Reviewed by Mila PereraOct 27 2022
With the help of the Leibniz Institute of Photonic Technology (Leibniz IPHT), an interdisciplinary team of researchers from Germany, Australia, Korea, and the United Kingdom was able to optimize an optical glass fiber for the first time, allowing light of various wavelengths to be focused extremely precisely.
An optical lens attached to the fiber end is 3D nanoprinted to the desired level of precision. This creates new opportunities for laser treatment, sensor technologies, endoscopy, microscopy, and other uses. The journal Nature Communications published the researchers’ findings.
Lenses at the end faces of optical fibers currently used in endoscopy for medical diagnostics have the drawback of chromatic aberration.
Since various wavelengths of light, or distinct spectral colors, are curved and refracted differently, this imaging defect of optics causes a shift in the focus point, which causes blurring in imaging over a broad range of wavelengths. Achromatic lenses offer a solution since they can reduce these optical imperfections.
An international team has now achieved the first implementation of such an achromatic lens, known as a “meta lens,” which is attached to the end of an optical fiber and permits focusing and imaging of minute details with depth-of-field imaging.
For ideal light shaping and achromatic focusing, we realized an ultrathin polymer-based lens, which consists of a complex design of geometric structures in the form of nanopillars. This structure was printed directly on the tip of a 3D-printed hollow tower structure on one of the end faces of a commercial optical fiber.
Professor Dr. Markus Schmidt, Head, Fiber Photonics Department, Leibniz Institute of Photonic Technology
Dr. Schmidt added, “In this way, optical fibers can be functionalized in such a way that light can be focused very efficiently on a focal point and images with high resolution can be generated.”
The researchers developed a meta lens with a 100-micrometer lens diameter and a numerical aperture (NA) of 0.2, which is substantially greater than previously employed achromatic lenses on the end of fiber end faces and results in improved resolution.
The lens allows light to be focused accurately with a 400-nanometer infrared spectral bandwidth and the rectification of optical aberrations.
“It is remarkable that the individual nanopillars have different heights ranging from 8.5 to 13.5 micrometers. This allows the different wavelengths of light to be focused on a single focal point,” stated Dr. Schmidt.
Using fiber-based confocal scanning imaging as an example, the researchers demonstrated the lens and focusing efficiency of the created fiber optics in experimental investigations.
They produced convincing image quality with high image acquisition efficiency and high image contrast at various wavelengths using a fiber with achromatic meta-optics. Even while using various wavelengths, the focus positions remained essentially consistent.
Since the developed nanostructured meta lens is extremely small and flat, a fiber optic design with achromatic optics at the top offers the potential to further advance miniaturized and flexible endoscopic imaging systems based on fiber technology and to enable even more gentle minimally invasive examinations.
Professor Dr. Markus Schmidt, Head, Fiber Photonics Department, Leibniz Institute of Photonic Technology
The researchers also anticipate further applications in fiber-optic communication, fiber sensor technologies, and laser-assisted treatment and surgery in addition to this primary area of application.

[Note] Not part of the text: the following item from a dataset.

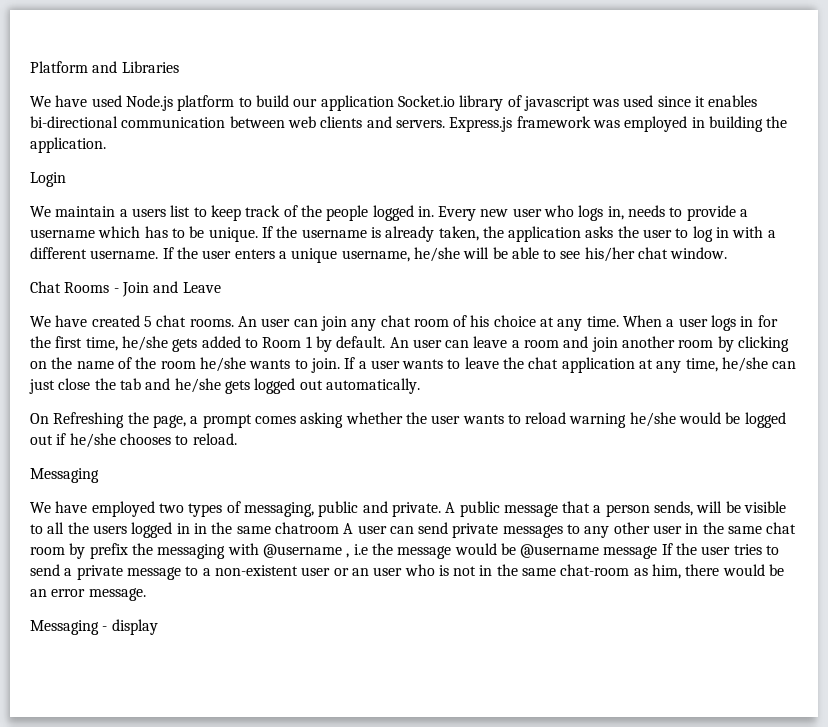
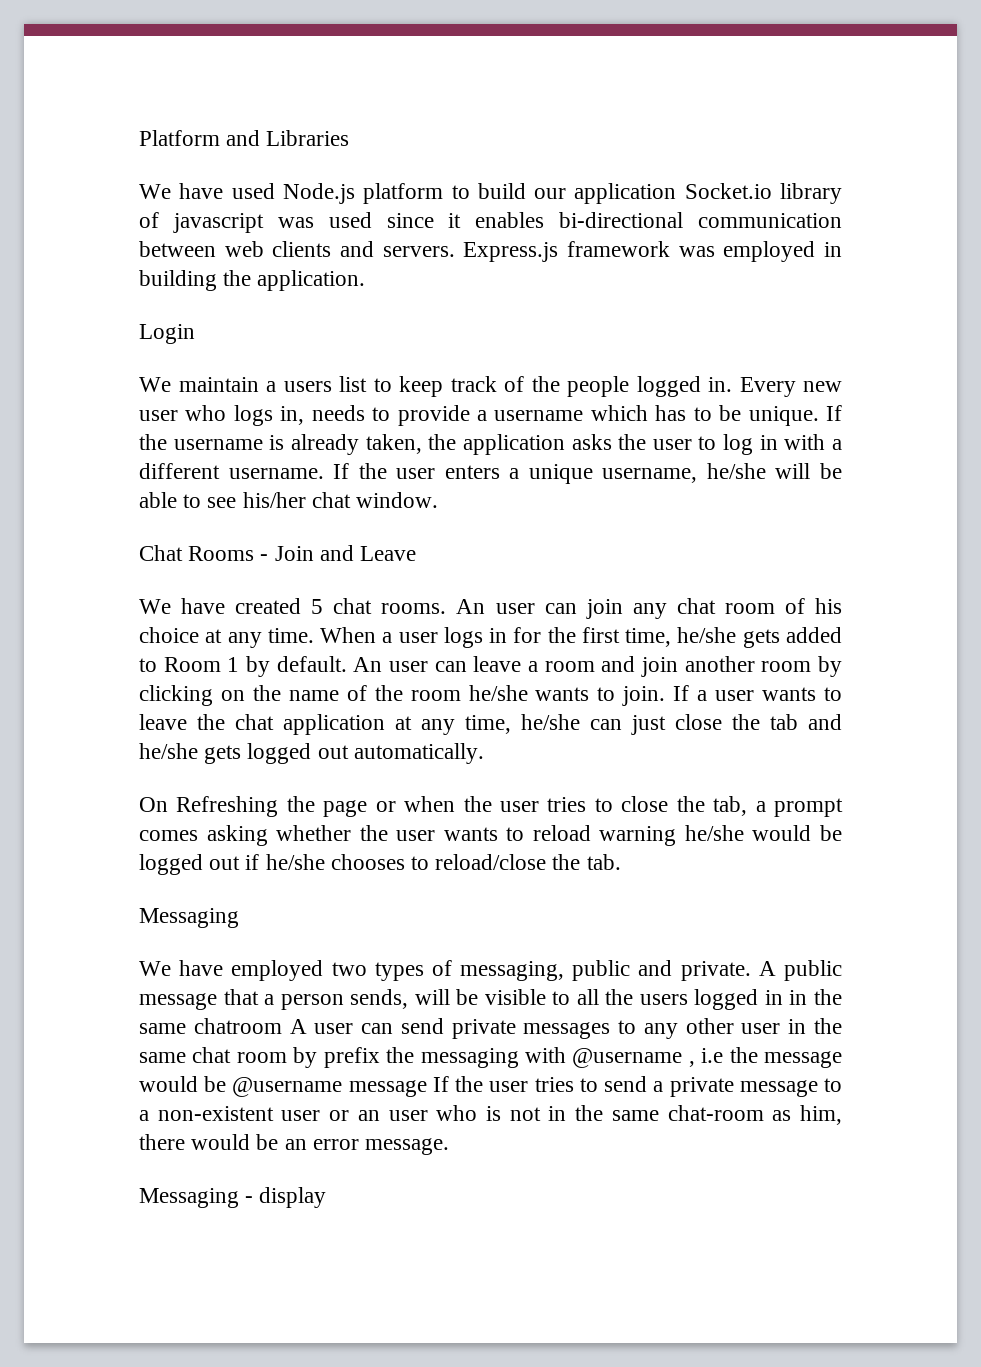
[152,415,186,428] page, -> [323,796,748,817] page or when the user tries to close the tab,
[192,433,237,445] reload. -> [435,854,621,870] reload/close the tab.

Researchers from Monash University in Melbourne, Australia, Ludwig-Maximilians-Universität München in Germany, Pohang University of Science and Technology in Korea, University in Jena, Germany, POSCO-POSTECH-RIST Convergence Research Center for Flat Optics and Metaphotonics in Pohang, Korea, Imperial College London in the United Kingdom, and Leibniz IPHT worked together to create the realized meta lens on the end face of an optical fiber.
Journal Reference
Ren, H., et al. (2022) An achromatic metafiber for focusing and imaging across the entire telecommunication range. Nature Communications. doi:10.1038/s41467-022-31902-3.